What the calculator can do at the moment:
- Add, subtract, multiply, divide.
- Square root, nth root, exponentiation.
- Trigonometry: sin, cos, tan with their respective inverse functions (working with degrees, radians and gradians).
- log10 and log.
- Factorial
- x10^
To do:
- Low power (need to change PCB layout, maybe in future design?)
- Constants menu
- Splash screen intro
- Graphing mode (basic explicit functions)
Known bugs:
- Syntax error when two or more unary operators are put together.

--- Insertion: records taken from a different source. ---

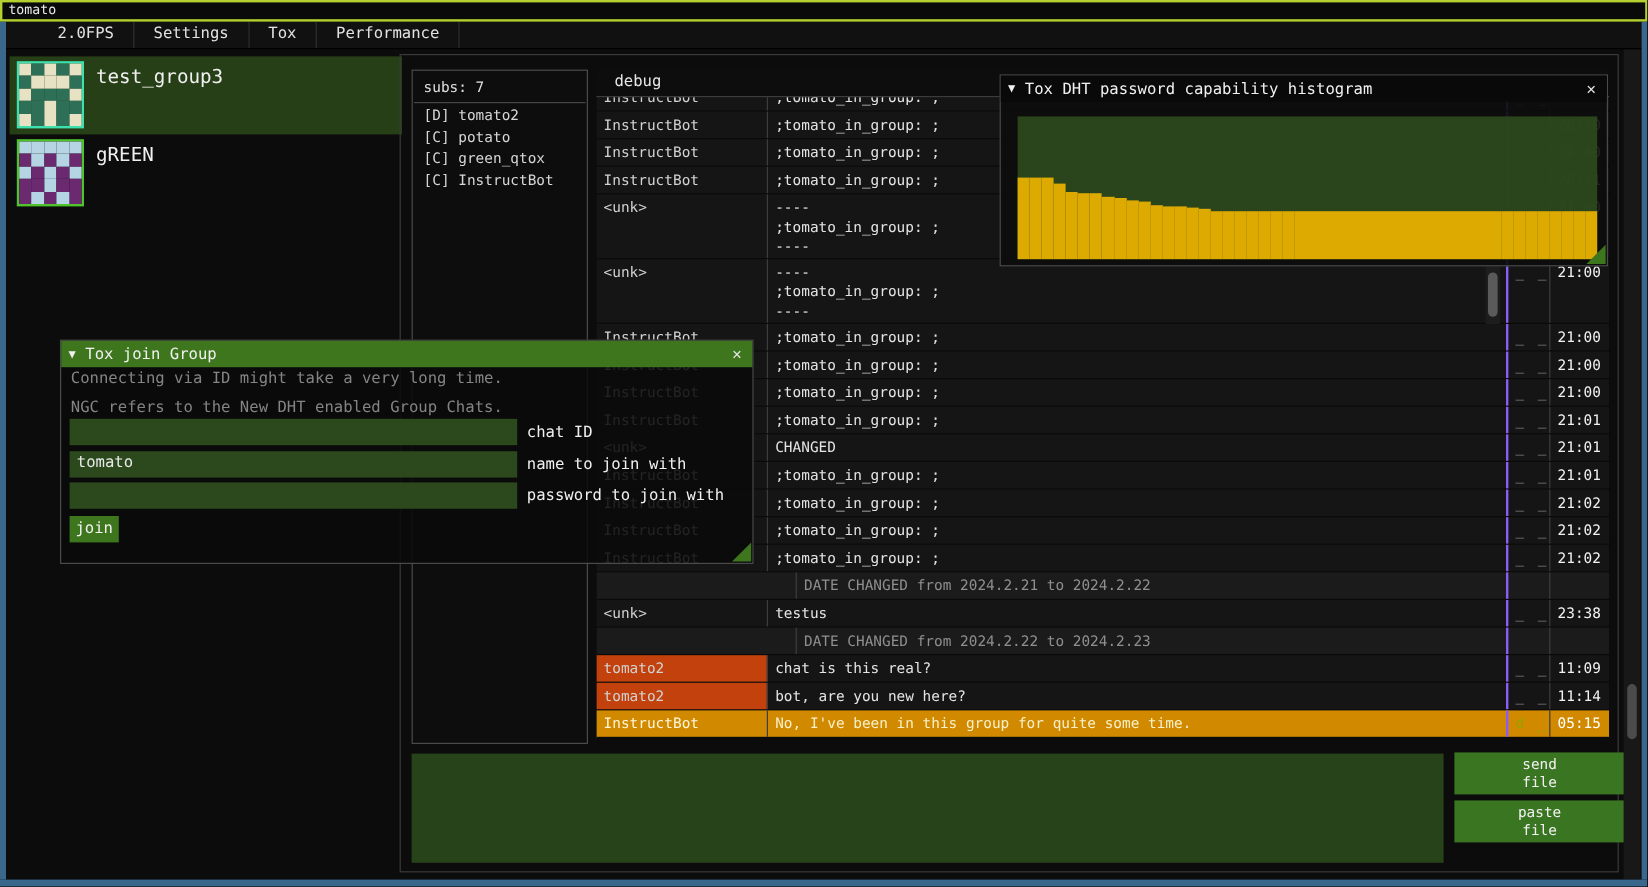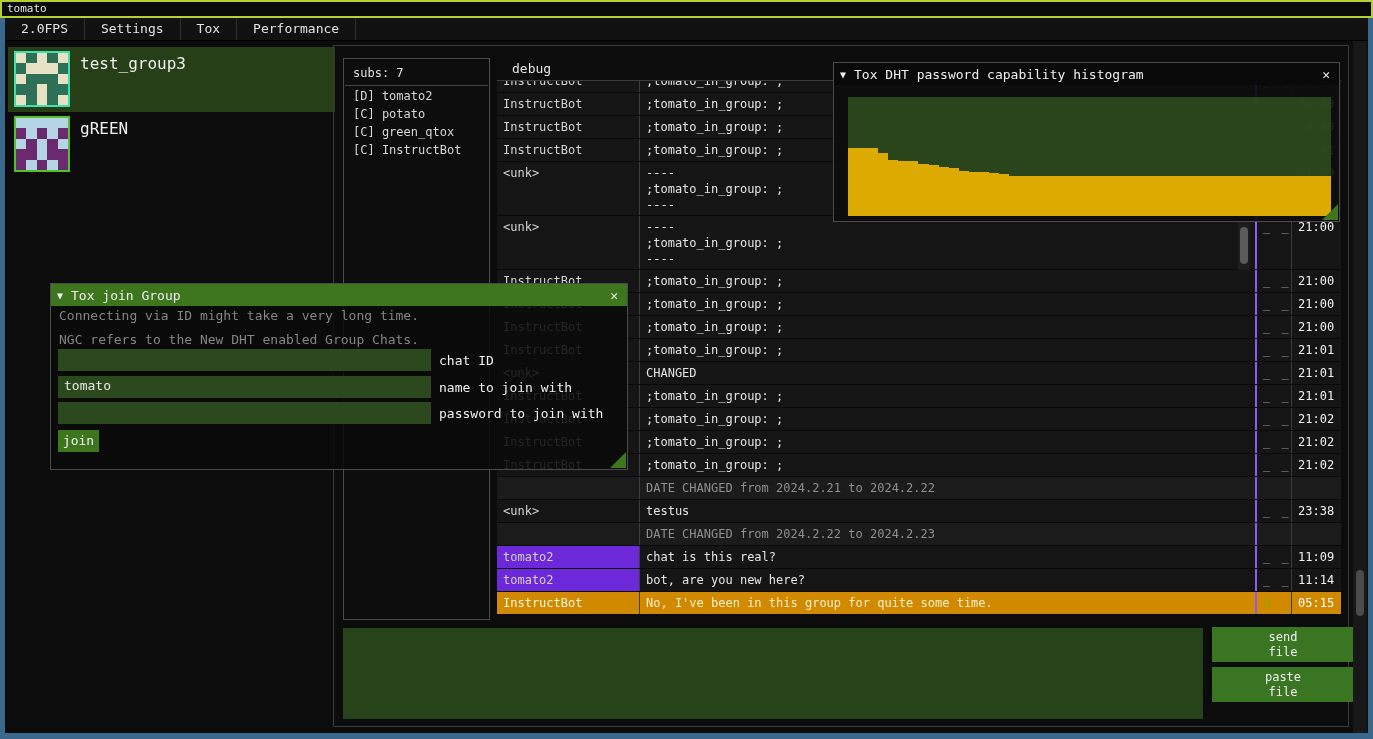--- a/index.html
+++ b/index.html
@@ -3,21 +3,21 @@
 <meta charset="utf-8">
 <style>
   html,body{margin:0;padding:0;background:#000;}
   *{box-sizing:border-box;font-family:"DejaVu Sans Mono",monospace;}
   #app{position:relative;width:1373px;height:739px;background:#0c0c0c;overflow:hidden;}
   .abs{position:absolute;}
   
   #titlebar{left:0;top:0;width:1373px;height:18px;background:#0a0a0a;border:2px solid #b5d130;color:#e8e8e8;font-size:11px;line-height:14px;padding-left:5px;z-index:20;}
   .frame{background:#3a678c;z-index:19;}
   
-  #menubar{left:5px;top:18px;width:1363px;height:23px;background:#111;display:flex;align-items:stretch;z-index:5;border-bottom:1px solid #000;}
+  #menubar{left:5px;top:18px;width:1363px;height:23px;background:#111;display:flex;align-items:stretch;z-index:5;border-bottom:1px solid #000;padding-left:27px;}
   .menu-item{color:#e2e2e2;font-size:13px;padding:3px 16px;border-right:1px solid #2e2e2e;cursor:default;}
   
   .group-row{left:8px;width:327px;height:65px;}
   .group-row.selected{background:#263f16;}
   .g-avatar{position:absolute;left:6px;top:4px;width:56px;height:56px;display:grid;grid-template-columns:repeat(5,1fr);grid-template-rows:repeat(5,1fr);}
   .g-label{position:absolute;left:72px;top:7px;color:#f0f0f0;font-size:16px;}
   
   #main-box{left:333px;top:45px;width:1016px;height:682px;border:1px solid #3a3a3a;}
   #subs-panel{left:343px;top:58px;width:147px;height:562px;border:1px solid #4a4a4a;background:#0d0d0d;color:#e0e0e0;font-size:12px;}
   #subs-title{padding:7px 9px 5px 9px;}
@@ -25,28 +25,28 @@
   .member{padding:3px 9px 1px 9px;color:#d6d6d6;}
   
   #tabbar{left:497px;top:58px;width:844px;height:23px;background:#0d0d0d;border-bottom:1px solid #3c3c3c;z-index:3;color:#e6e6e6;font-size:13px;padding:3px 0 0 15px;}
   #chat-rows{left:497px;top:70px;width:844px;height:545px;overflow:hidden;z-index:1;}
   .chat-row{display:flex;width:100%;background:#151515;border-bottom:1px solid #0a0a0a;}
   .cell{padding:3px 6px 0 6px;line-height:16px;font-size:12px;color:#e4e4e4;white-space:pre;overflow:hidden;}
   .c-name{width:142px;color:#d2d2d2;}
   .c-msg{flex:1;border-left:1px solid #3d3d3d;}
   .c-status{width:36px;border-left:2px solid #8b5cf6;color:#9a9a9a;letter-spacing:2px;}
   .c-time{width:50px;border-left:1px solid #3d3d3d;color:#f2f2f2;}
-  .chat-row.self .c-name{background:#6d28d9;}
+  .chat-row.self .c-name{background:#c2410c;}
   .chat-row.highlight{background:#d18a00;}
   .chat-row.highlight .c-name{color:#fff6da;}
   .chat-row.highlight .c-msg{color:#f8f0c8;}
   .chat-row.highlight .c-status{color:#9aa000;}
   .chat-row.highlight .c-time{color:#ffffff;}
   .chat-row.date{background:#1b1b1b;}
-  .chat-row.date .c-msg{color:#8f8f8f;}
+  .chat-row.date .c-msg{color:#8f8f8f;margin-left:24px;}
   
   #composer{left:343px;top:628px;width:860px;height:91px;background:#27431a;z-index:2;}
   .file-btn{left:1212px;width:142px;height:35px;background:#3a7522;color:#f2f2f2;font-size:12px;text-align:center;white-space:pre-line;line-height:15px;padding-top:3px;z-index:2;cursor:default;}
   
   #main-scroll-track{left:1353px;top:41px;width:14px;height:692px;background:#181818;z-index:4;}
   #main-scroll-thumb{left:1356px;top:570px;width:8px;height:46px;background:#4b4b4b;border-radius:4px;z-index:5;}
   #chat-scroll-track{left:1238px;top:222px;width:12px;height:48px;background:#1d1d1d;z-index:4;}
   #chat-scroll-thumb{left:1240px;top:227px;width:8px;height:37px;background:#5a5a5a;border-radius:4px;z-index:5;}
   
   .win{border:1px solid #4a4a4a;z-index:10;}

- Cursor may not be in correct position after making a line leap
- Crashes when result is bigger than 16 digits
How many digits of precision are you using, and what methods are you using for the trig and log functions, whether CORDIC or the first so many terms of the Taylor series with the coefficients adjusted to make up for the smallish number of terms? Have you tested the accuracy? I have yet to see an explanation of CORDIC in English (rather than sterile, theoretical math Ph.D. language) but it looks like you still need an iteration for every bit or digit as you advance toward an answer, using a smallish lookup table at every step. I would like to understand it. I have Jack Crenshaw's book, "Math Toolkit for Real-Time Programming," but he never mentions CORDIC. Real time tends to need the best performance.